I would just want to mention that national sovereignty or national autonomy, as somebody said, and international cooperation isn’t in conflict with each other. They have to live side by side… it’s naive to think that we can have one without the other. We need to think of them in parallel.

Speaker

Elise Lindeberg

Reason

This comment addresses one of the most challenging tensions in modern internet governance – the apparent conflict between national sovereignty and global connectivity. It offers a nuanced perspective that rejects false dichotomies.

Impact

This comment provided a sophisticated resolution to the fragmentation versus cooperation debate that had been building throughout the discussion. It influenced the final tone of the workshop by suggesting that seemingly opposing forces (sovereignty and cooperation) can be reconciled, offering a path forward for policy makers.

Overall assessment

These key comments fundamentally shaped the discussion by introducing multiple layers of complexity that moved the conversation beyond simple technical solutions. The workshop began with a focus on physical infrastructure but evolved to encompass economic incentives, policy tensions, user experience, and geopolitical realities.
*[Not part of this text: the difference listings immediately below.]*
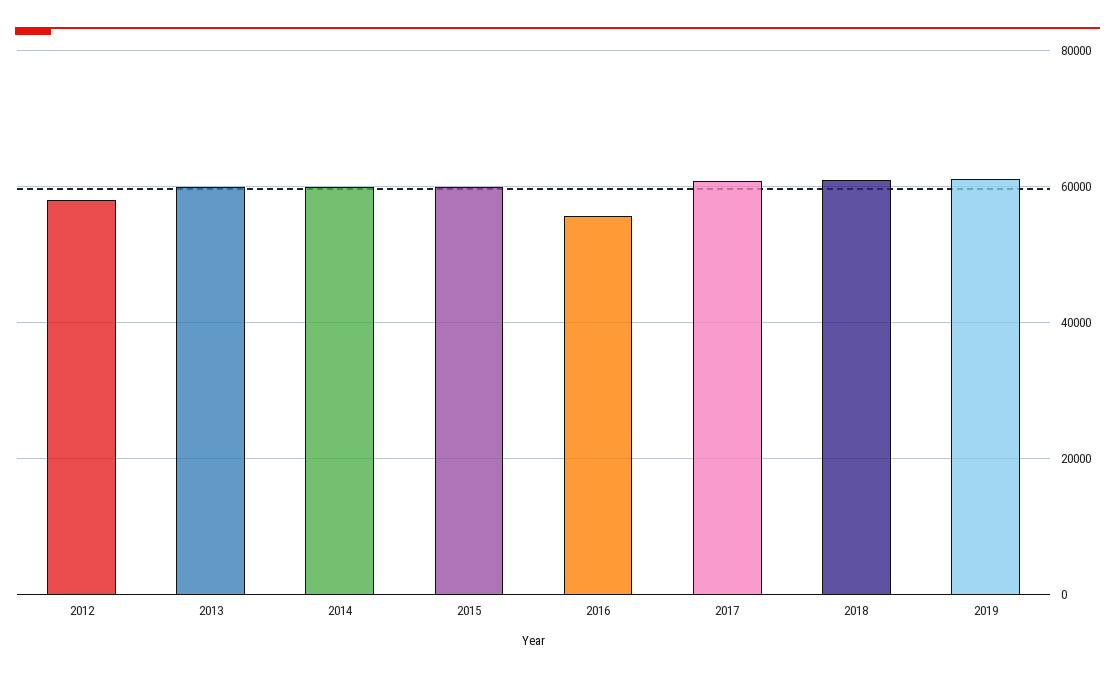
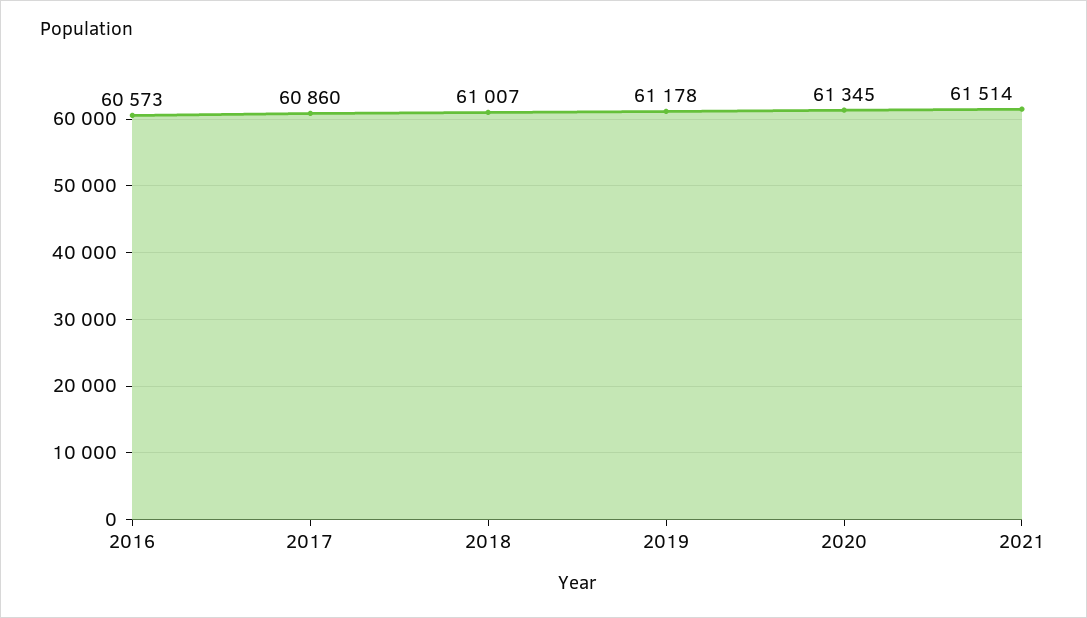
2012: 58000 -> none
2013: 60000 -> none
2014: 60000 -> none
2015: 60000 -> none
2016: 56000 -> 60573
2020: none -> 61345
2021: none -> 61514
The most impactful comments challenged assumptions – that the internet is virtual rather than physical, that technical resilience can be separated from economic and political considerations, and that infrastructure providers adequately serve end users. Anriette Esterhuysen’s question about user communication was particularly transformative, exposing a democratic deficit in current resilience approaches. The discussion’s evolution from technical to socio-political dimensions reflects the maturation of internet governance discourse, where purely technical solutions are increasingly recognized as insufficient for addressing real-world challenges.
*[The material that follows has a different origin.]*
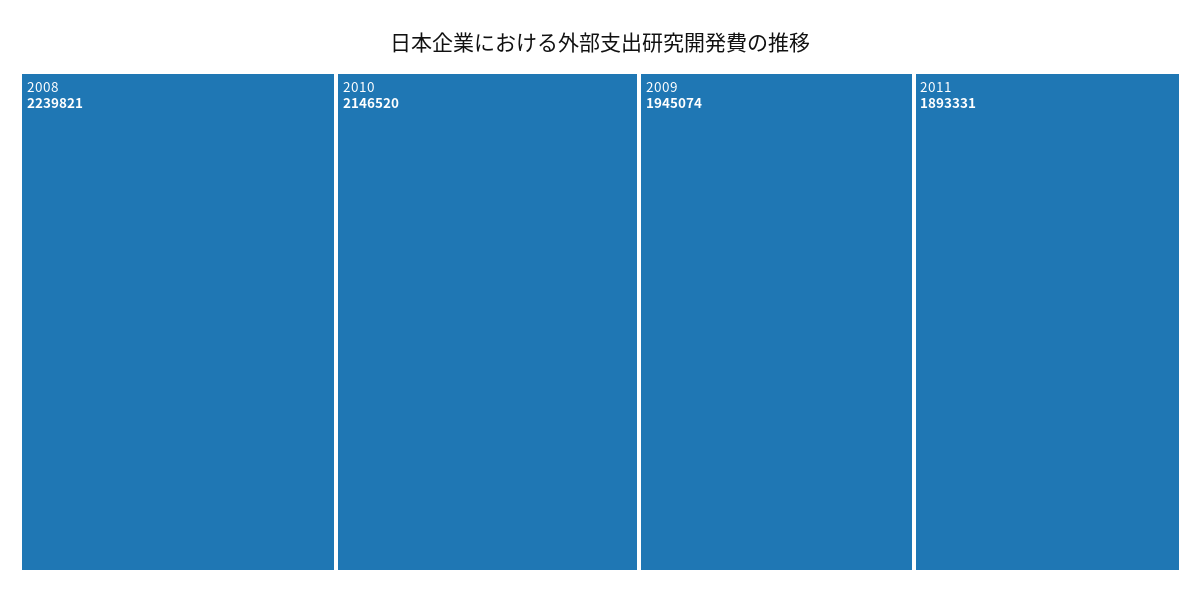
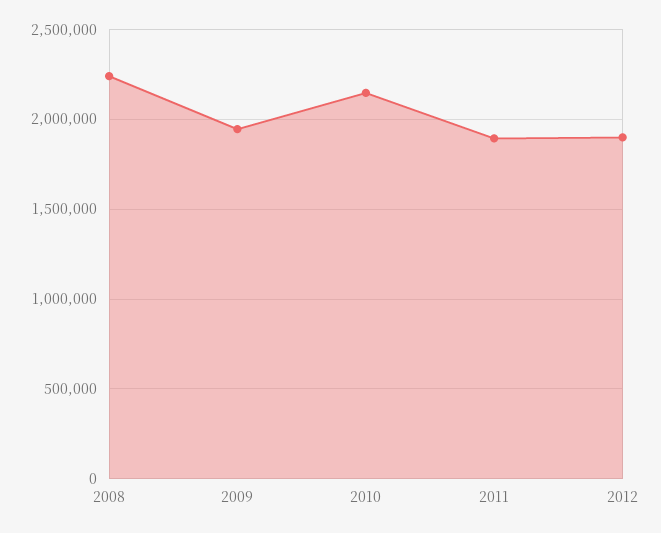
2012: none -> 1900000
What are the best practices for communicating internet outages to end users?

Speaker

Anriette Esterhuysen

Explanation

She highlighted a gap in communication systems where end users are often left uninformed about internet outages, unlike power outages where utilities typically provide updates. This is important for public awareness and preparedness during infrastructure failures.

Should we create tools for governments and regulators to check how resilient their internet infrastructure is?

Speaker

Vahan (online participant)

Explanation

This question addresses the need for standardized assessment tools that could help policymakers evaluate and improve their national internet infrastructure resilience, which is crucial for national preparedness and security.

What cutting-edge technologies can be applied to submarine cable monitoring and detection?

Speaker

Johannes Theiss

Explanation

He mentioned distributed acoustic sensing and indicated the EU is developing a roadmap for emerging technologies in submarine cable security, which is important for improving early warning systems and threat detection.

How can the balance between national digital sovereignty and international cooperation be achieved?

Speaker

Multiple participants (implied from discussion)

Explanation

This emerged from discussions about avoiding national autonomy versus maintaining sovereignty, which is crucial for policy development that maintains internet resilience while respecting national interests.

What are the hidden correlations of risks in internet infrastructure?

Speaker

Olaf Kolkman

Explanation

He mentioned this concept but didn’t provide detailed examples in the internet context, indicating a need for further research into how seemingly unrelated infrastructure failures can cascade and compound each other.

How can threat intelligence sharing between governments and private sector be formalized and improved?

Speaker

Multiple participants

Explanation

Several speakers emphasized the need for better information sharing mechanisms, but the specific frameworks and protocols for effective collaboration remain to be fully developed.

What is the optimal funding model for submarine cables in economically unviable but strategically important areas?

Speaker

Johannes Theiss

Explanation

He mentioned the challenge of balancing public funding without crowding out private investment, which requires further research into sustainable financing mechanisms for critical infrastructure gaps.